** Assigned task **
Would you return the listing that follows exactly, leaving its pictures behind?
-- Opening Marker --
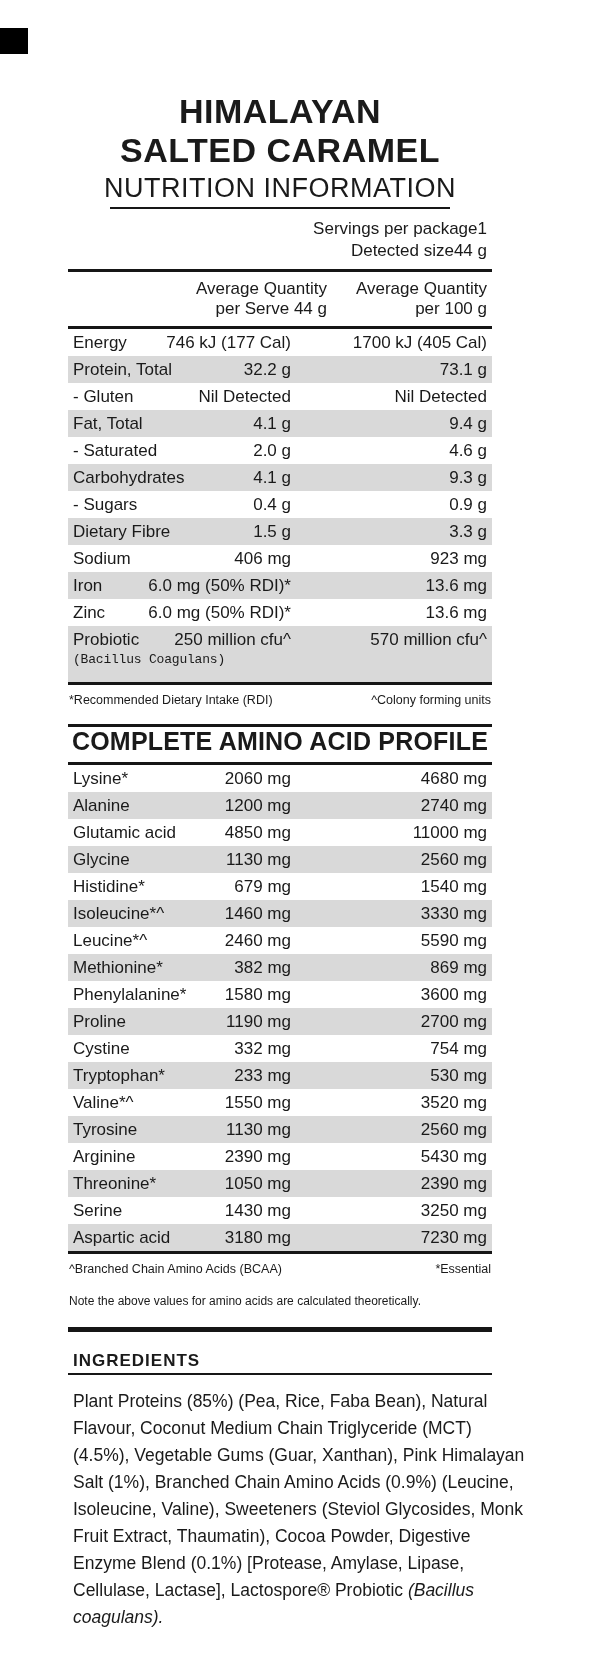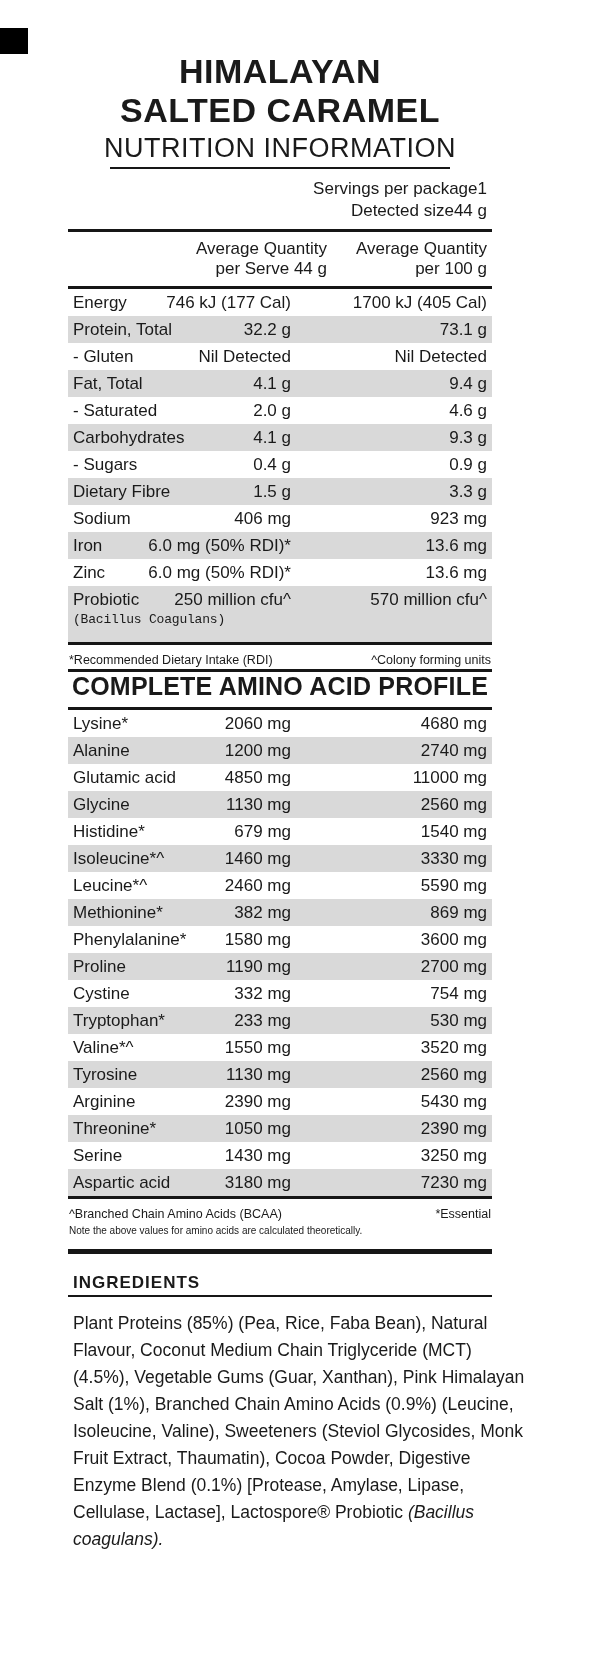"HIMALAYAN" .page { margin-top: none -> 40px }
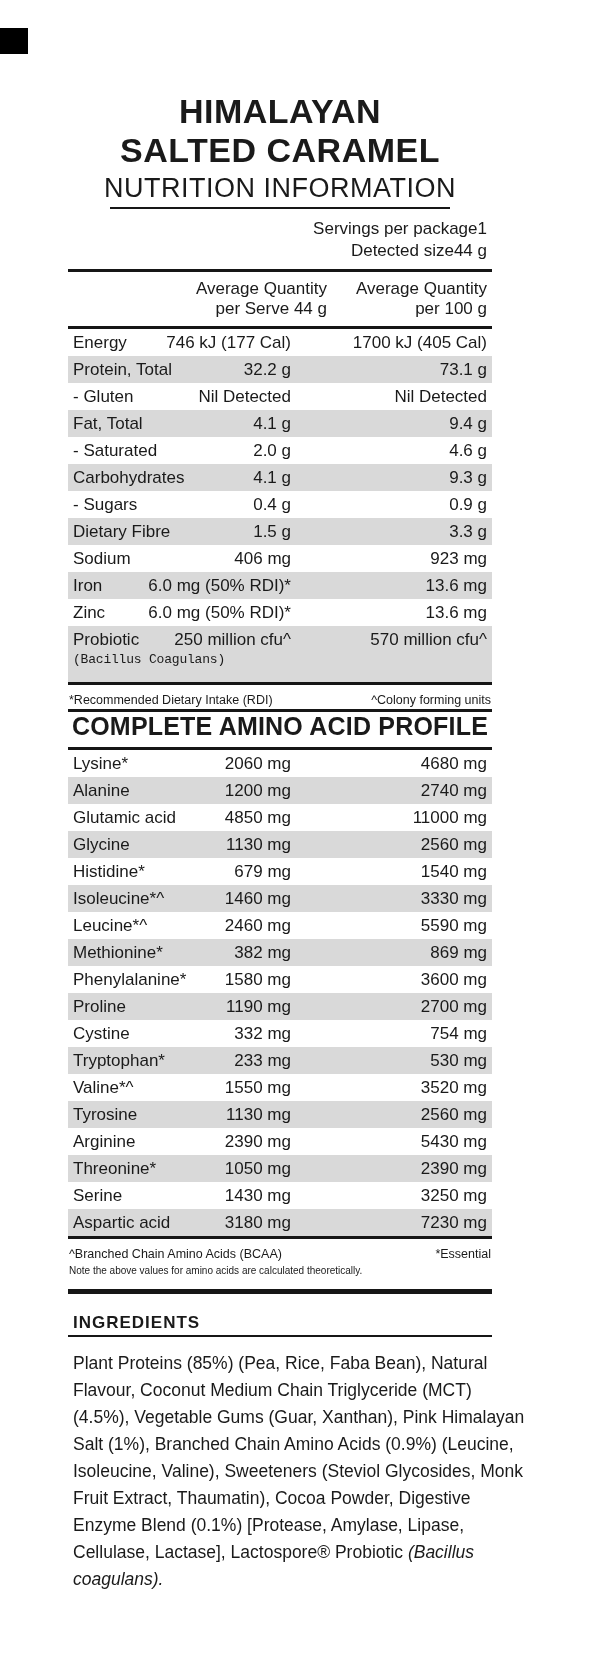"*Recommended Dietary Intake (RDI)" .footnote-row { padding: 8px 1px 1px -> 8px 1px 16px }
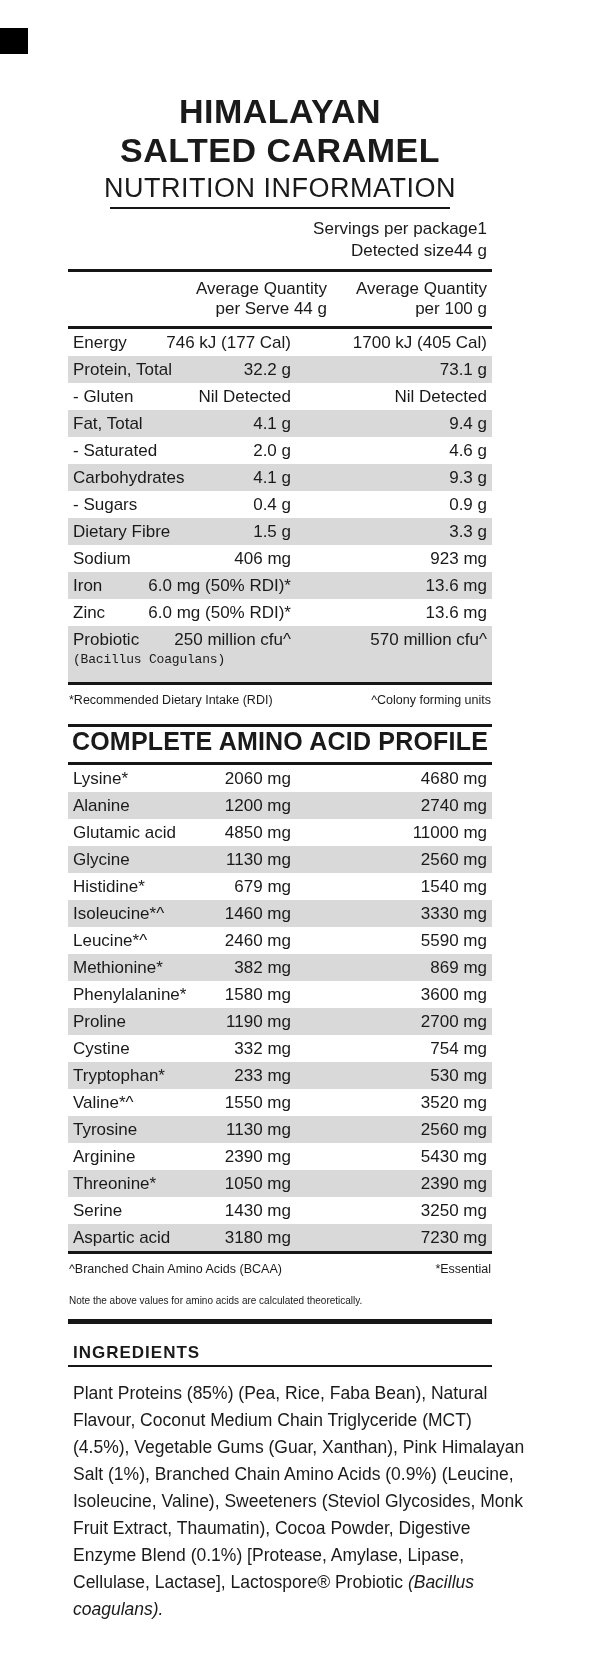"Note the above values for" .footnote-note { font-size: 10px -> 12px; padding: 0 1px 10px -> 0 1px 18px }
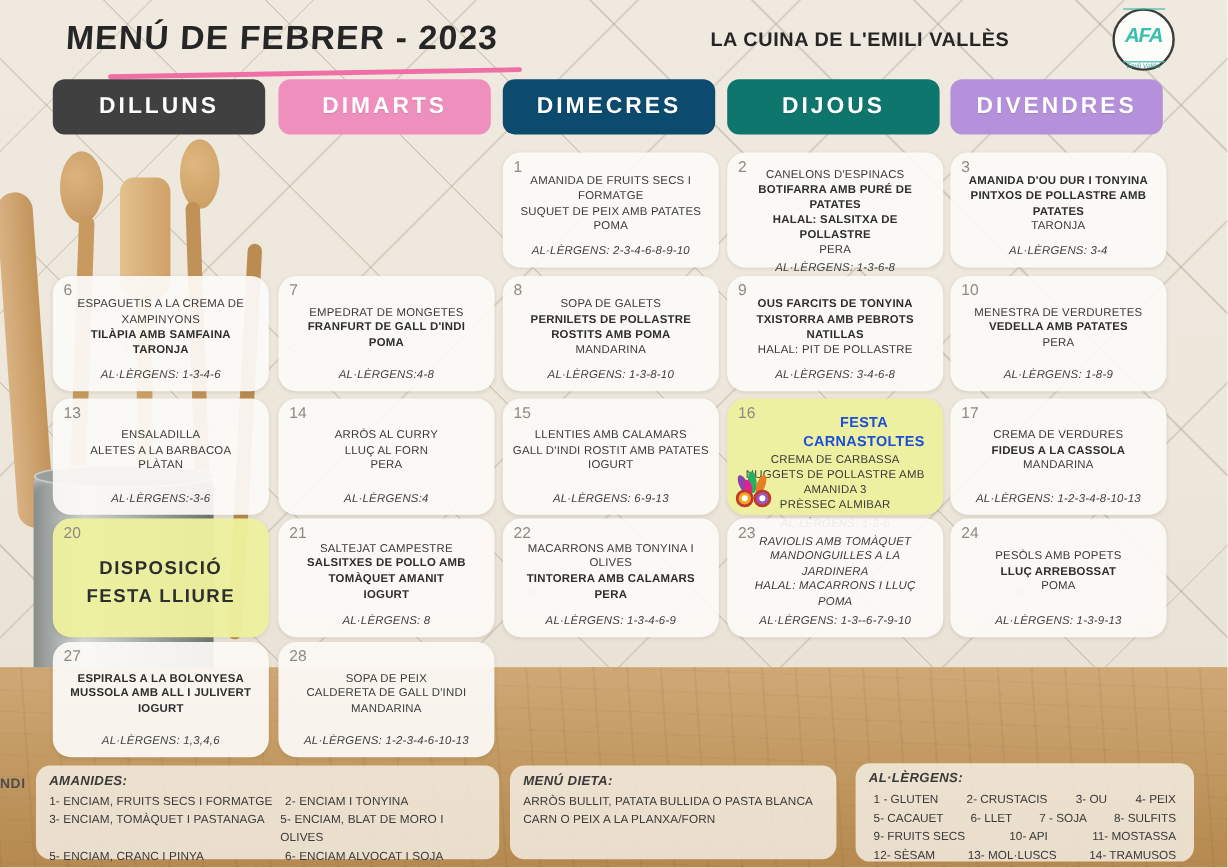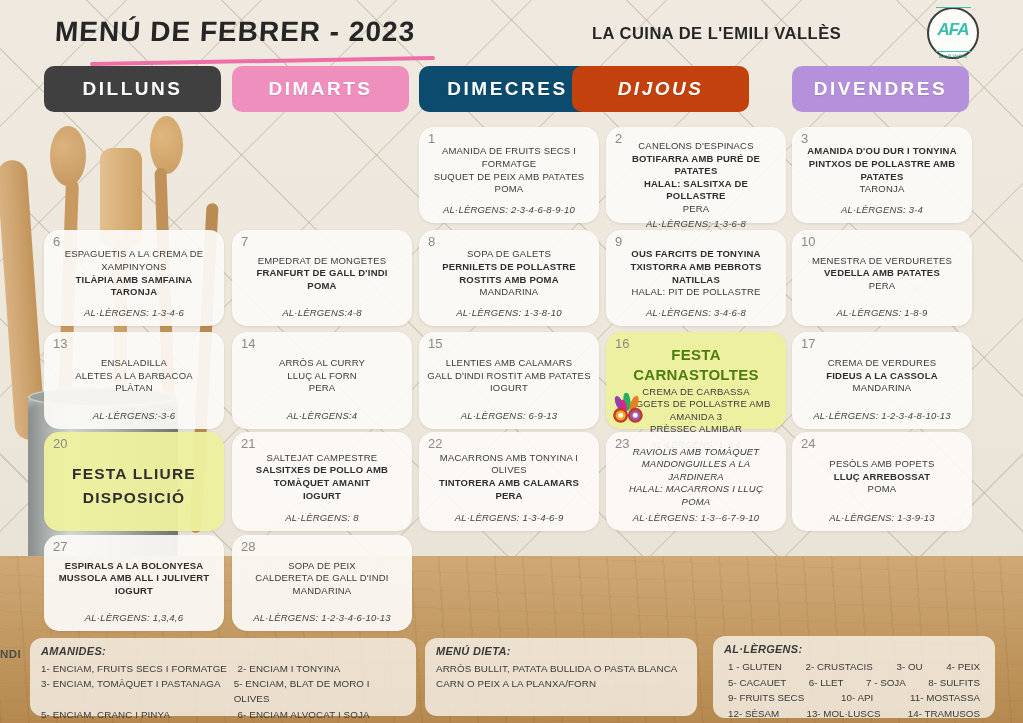"DIJOUS" div.weekday { background: #c2410c -> #0f766e; font-style: italic -> none; left: 572px -> 606px }
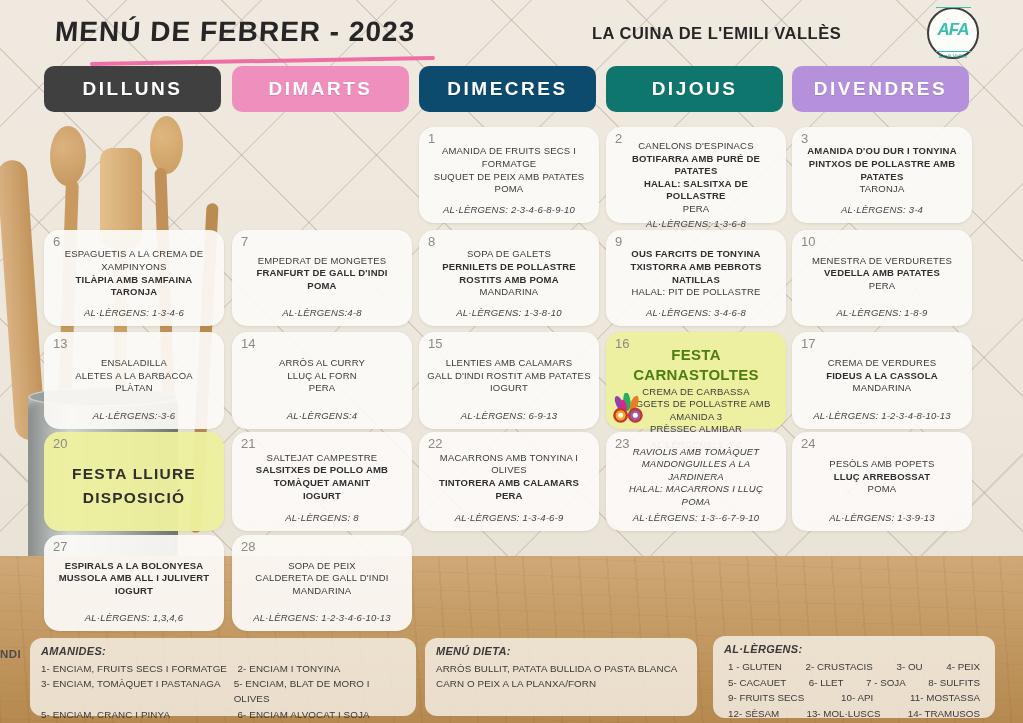"FESTA CARNASTOLTES" .ln.t16 { color: #4d7c0f -> #1d4ed8; font-size: 15px -> 12px; margin-left: none -> 48px }
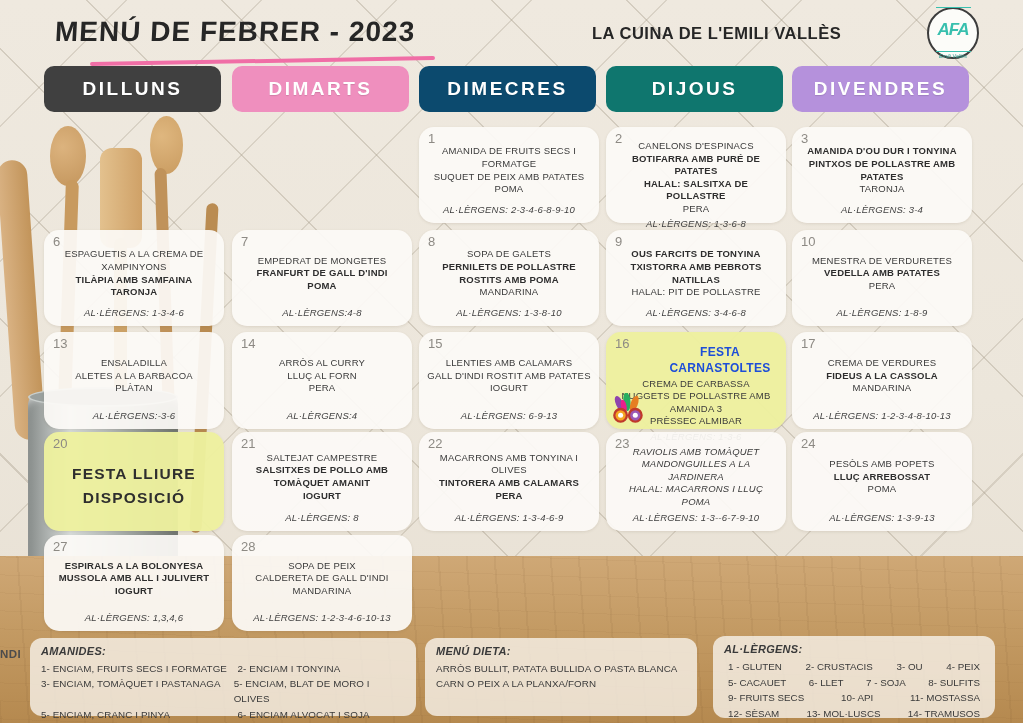"FESTA LLIURE" div.ln { order: before "DISPOSICIÓ" -> after "DISPOSICIÓ" }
-- Closing Marker --
** Answer below **
"HIMALAYAN" .page { margin-top: none -> 40px }
"*Recommended Dietary Intake (RDI)" .footnote-row { padding: 8px 1px 1px -> 8px 1px 16px }
"Note the above values for" .footnote-note { font-size: 10px -> 12px; padding: 0 1px 10px -> 0 1px 18px }
"DIJOUS" div.weekday { background: #c2410c -> #0f766e; font-style: italic -> none; left: 572px -> 606px }
"FESTA CARNASTOLTES" .ln.t16 { color: #4d7c0f -> #1d4ed8; font-size: 15px -> 12px; margin-left: none -> 48px }
"FESTA LLIURE" div.ln { order: before "DISPOSICIÓ" -> after "DISPOSICIÓ" }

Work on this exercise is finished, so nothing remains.